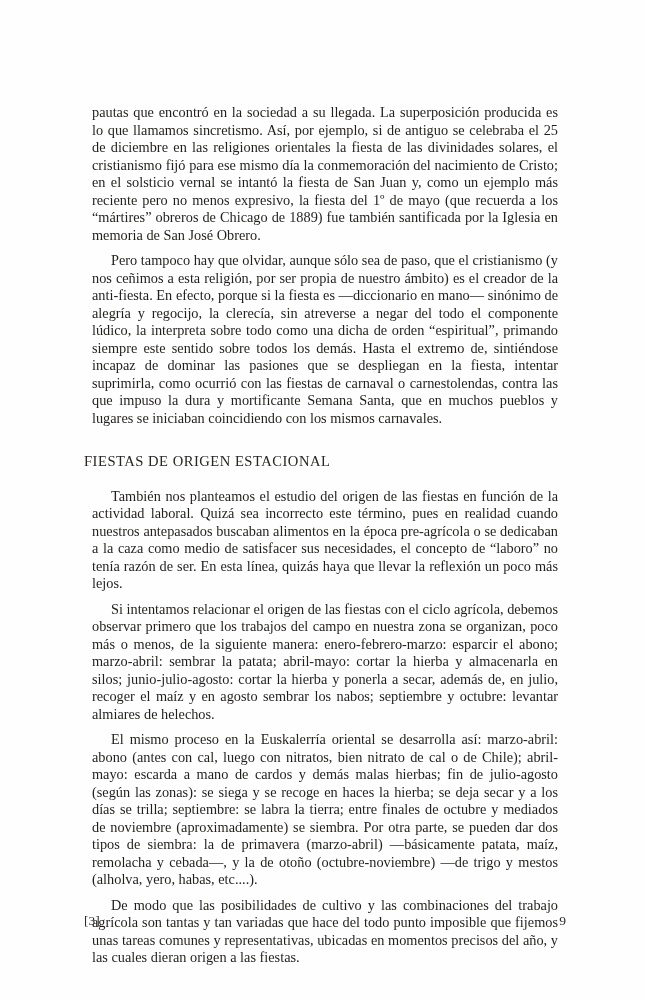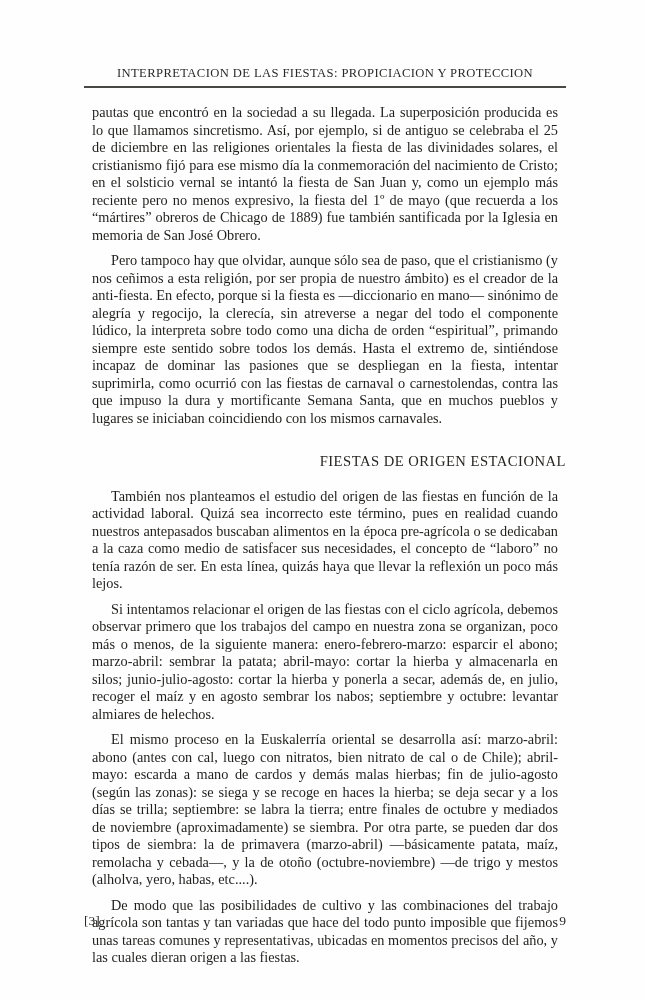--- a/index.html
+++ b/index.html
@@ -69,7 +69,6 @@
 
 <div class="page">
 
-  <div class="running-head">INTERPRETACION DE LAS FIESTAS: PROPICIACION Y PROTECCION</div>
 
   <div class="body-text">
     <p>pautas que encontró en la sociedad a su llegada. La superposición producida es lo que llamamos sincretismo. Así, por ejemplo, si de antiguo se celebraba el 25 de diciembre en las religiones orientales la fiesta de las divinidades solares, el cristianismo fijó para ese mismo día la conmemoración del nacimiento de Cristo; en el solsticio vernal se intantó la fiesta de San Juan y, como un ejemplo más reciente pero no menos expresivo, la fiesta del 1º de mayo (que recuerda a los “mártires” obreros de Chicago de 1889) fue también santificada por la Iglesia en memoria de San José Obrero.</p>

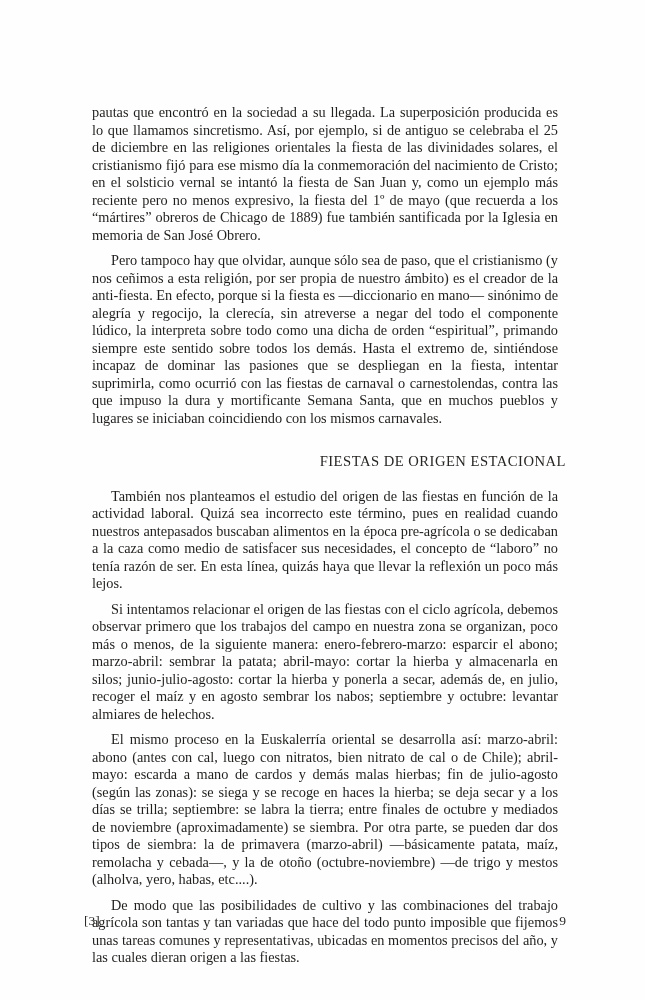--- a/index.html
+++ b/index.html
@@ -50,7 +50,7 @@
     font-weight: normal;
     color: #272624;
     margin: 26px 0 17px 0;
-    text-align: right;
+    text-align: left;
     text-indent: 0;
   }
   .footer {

• _TASK TO CARRY OUT_:
Please give the entries again word for word, without any pictures.

• _RESPONSE FOR THIS EXERCISE_:
--- a/index.html
+++ b/index.html
@@ -69,7 +69,6 @@
 
 <div class="page">
 
-  <div class="running-head">INTERPRETACION DE LAS FIESTAS: PROPICIACION Y PROTECCION</div>
 
   <div class="body-text">
     <p>pautas que encontró en la sociedad a su llegada. La superposición producida es lo que llamamos sincretismo. Así, por ejemplo, si de antiguo se celebraba el 25 de diciembre en las religiones orientales la fiesta de las divinidades solares, el cristianismo fijó para ese mismo día la conmemoración del nacimiento de Cristo; en el solsticio vernal se intantó la fiesta de San Juan y, como un ejemplo más reciente pero no menos expresivo, la fiesta del 1º de mayo (que recuerda a los “mártires” obreros de Chicago de 1889) fue también santificada por la Iglesia en memoria de San José Obrero.</p>

--- a/index.html
+++ b/index.html
@@ -50,7 +50,7 @@
     font-weight: normal;
     color: #272624;
     margin: 26px 0 17px 0;
-    text-align: right;
+    text-align: left;
     text-indent: 0;
   }
   .footer {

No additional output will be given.